Jakarta- Presiden Joko Widodo menghadiri acara peluncuran digitalisasi layanan perizinan penyelenggaraan event di The Tribrata Darmawangsa, Kebayoran Baru, Jakarta Selatan, Senin, 24/6/2024. Pas kesempatan tersebut Presiden Jokowi menyoroti soal perizinan yang ruwet yang membuat artis Internasional seperti Taylor Swift tidak bisa konser di Indonesia. Sementara konser sebesar itu bisa mendorong perputaran arus modal bagi negara.
Ia mengungkit konser Swift di Singapura pada 2-9 Maret lalu.

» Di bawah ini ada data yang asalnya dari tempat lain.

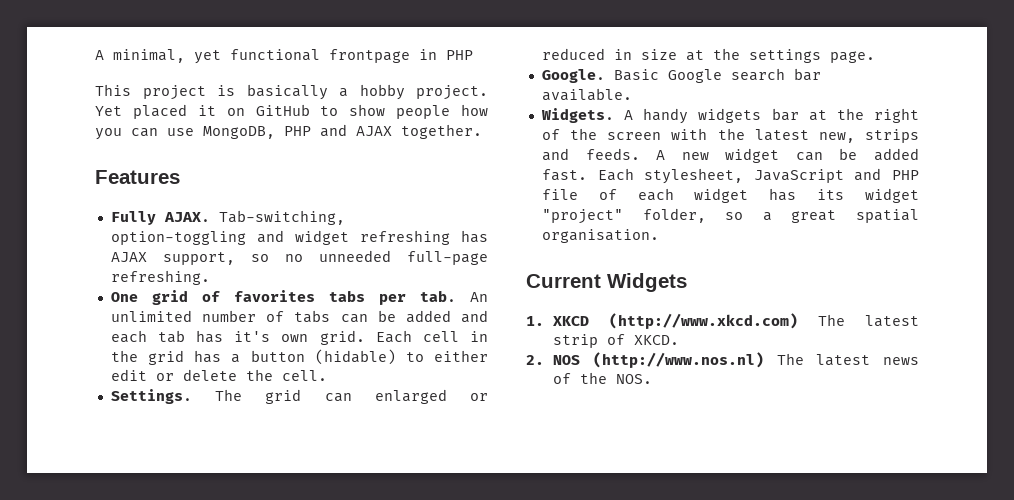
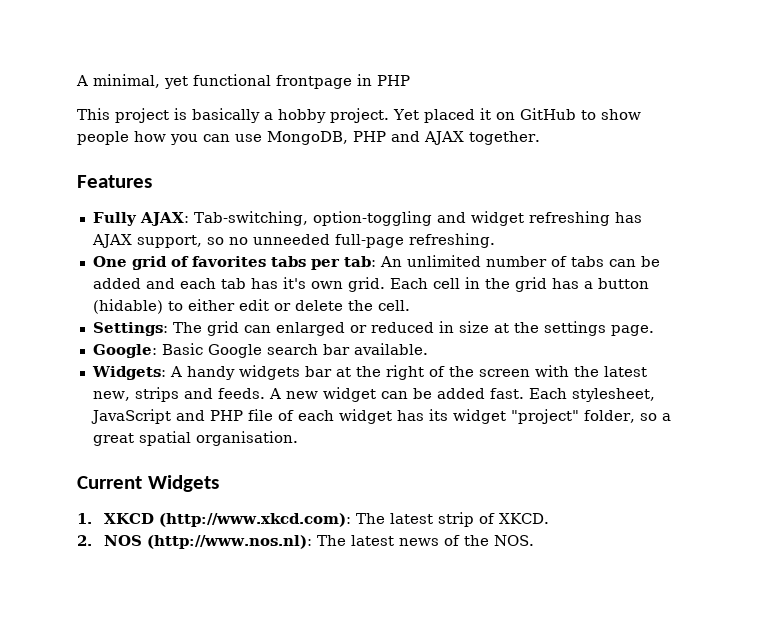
- Fully AJAX. Tab-switching, option-toggling and widget refreshing has AJAX support, so no unneeded full-page refreshing.
+ Fully AJAX: Tab-switching, option-toggling and widget refreshing has AJAX support, so no unneeded full-page refreshing.
- One grid of favorites tabs per tab. An unlimited number of tabs can be added and each tab has it's own grid.
+ One grid of favorites tabs per tab: An unlimited number of tabs can be added and each tab has it's own grid.
- Settings. The grid can enlarged or reduced in size at the settings page.
+ Settings: The grid can enlarged or reduced in size at the settings page.
- Google. Basic Google search bar available.
+ Google: Basic Google search bar available.
- Widgets. A handy widgets bar at the right of the screen with the latest new, strips and feeds.
+ Widgets: A handy widgets bar at the right of the screen with the latest new, strips and feeds.
- 1. XKCD (http://www.xkcd.com) The latest strip of XKCD.
+ 1. XKCD (http://www.xkcd.com): The latest strip of XKCD.
- 2. NOS (http://www.nos.nl) The latest news of the NOS.
+ 2. NOS (http://www.nos.nl): The latest news of the NOS.

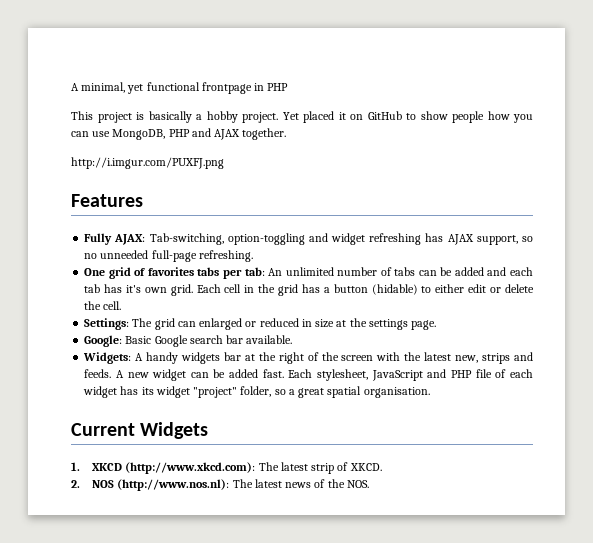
+ http://i.imgur.com/PUXFJ.png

Eks Wali Kota Solo ini menduga hampir sebagian besar yang hadir menonton konser “The Eras Tour” Swift di Singapura merupakan orang Indonesia.
Dari data Spotity sekitar 2,2 juta orang Indonesia mendengarkan penyanyi asal Amerika Serikat pelantun “Blank Space” itu.

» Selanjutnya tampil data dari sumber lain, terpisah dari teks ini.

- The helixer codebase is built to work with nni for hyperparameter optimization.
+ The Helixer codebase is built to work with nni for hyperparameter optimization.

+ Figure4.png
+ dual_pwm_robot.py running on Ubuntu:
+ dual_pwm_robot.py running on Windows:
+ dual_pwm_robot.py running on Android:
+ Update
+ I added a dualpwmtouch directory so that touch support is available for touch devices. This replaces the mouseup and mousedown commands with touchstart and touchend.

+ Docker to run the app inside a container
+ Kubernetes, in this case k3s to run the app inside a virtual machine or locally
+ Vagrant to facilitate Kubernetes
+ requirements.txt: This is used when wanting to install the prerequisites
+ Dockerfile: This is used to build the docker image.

“Apa yang terjadi kalau kita berbondong-bondong nonton di Singapura? itu ada yang namanya capital outflow, aliran uang kesana, kita kehilangan. Kehilangan uang tidak hanya untuk beli tiket tapi kehilangan uang untuk bayar hotel, makan, transport,” ucap eks Gubernur DKI Jakarta tersebut.